Voor zoon Jeroen Deprez (34) en vader Johan (65) is “have fun” een belangrijke leidraad. Maar hoeveel fun kan je hebben in de wetenschap dat ondernemerschap per definitie ook gelijk staat aan elk uur van de dag problemen zien op te lossen? Jeroen Deprez is duidelijk: “Problemen? Dat noemen wij uitdagingen. Of, zoals ook een Indische goeroe eens zei: ‘If there is a problem and you can solve it, then why worry? And if you can not solve it? Why worry?’” Johan Deprez vult aan: “Je mag nooit denken dat je alles kan oplossen. En druk die de fun in de weg staat? Om het met de woorden van Filip Wallays van Agristo te zeggen: ‘Druk? Te druk? Daar doen wij lekker niet aan mee!’”.

Voka dringt erg aan op een hervorming van de arbeidsmarkt. Hoe moet die er volgens u uitzien?

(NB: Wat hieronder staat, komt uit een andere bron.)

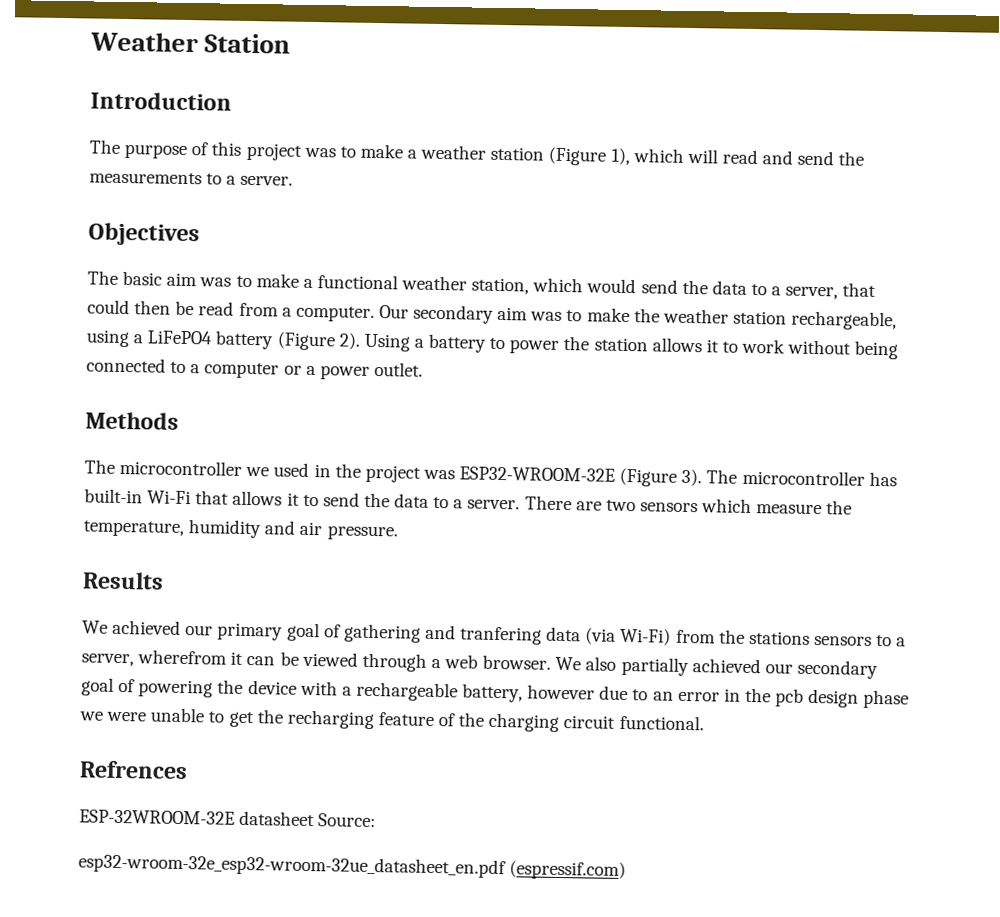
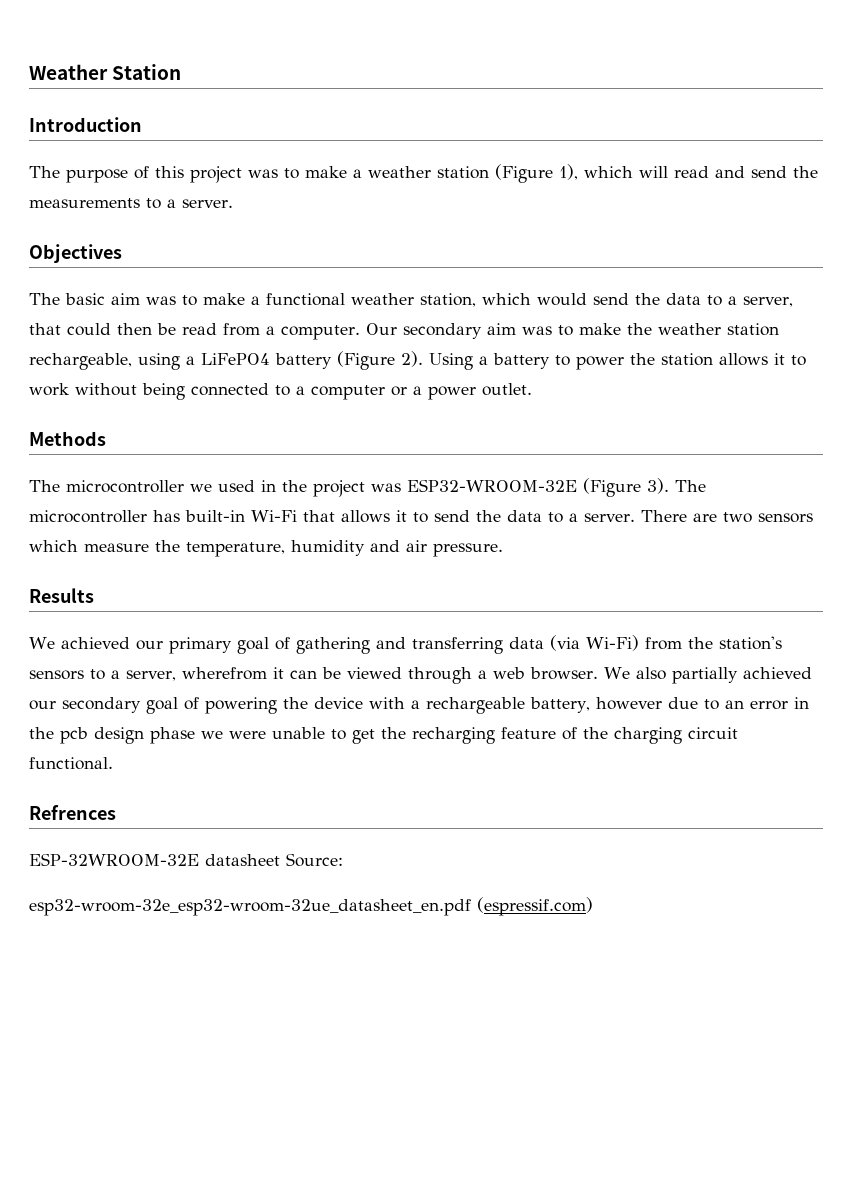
- We achieved our primary goal of gathering and tranfering data (via Wi-Fi) from the stations sensors to a server, wherefrom it can be viewed through a web browser.
+ We achieved our primary goal of gathering and transferring data (via Wi-Fi) from the station's sensors to a server, wherefrom it can be viewed through a web browser.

Jeroen Deprez: “Punt één: schaf toch dat nog altijd sluimerende onderscheid af tussen arbeiders en bedienden. Stimuleer radicaal de flexibiliteit, maar hou het eenvoudig alstublieft. Bedrijven willen zaken toepassen, maar dat lukt gewoon niet. Om maar één voorbeeld te geven: duw maar eens 39 uren in een 4/5de werkweek. Ik stel ook vast dat het zogenaamde cafetariaplan langs geen kanten werkt, omdat het ene paritair comité het andere niet is.”

Johan Deprez: “Volgens bepaalde voorschriften van de overheid mogen bepaalde werkuren stoppen om 26 minuten over 3. Gekker kan je het toch niet bedenken.”

Merken we hier een bloedhekel aan de politiek die te traag werkt en ondernemers niet begrijpt?

Johan Deprez: “Laat het me alleen daar bij houden: het wetboek en het staatsblad puilen van jaar tot jaar meer uit, tot in het absurde. Mag ik een concreet voorstel lanceren: telkens er een nieuwe wet wordt gestemd, zou er een andere moeten worden afgeschaft. Keep it simple, jawel.”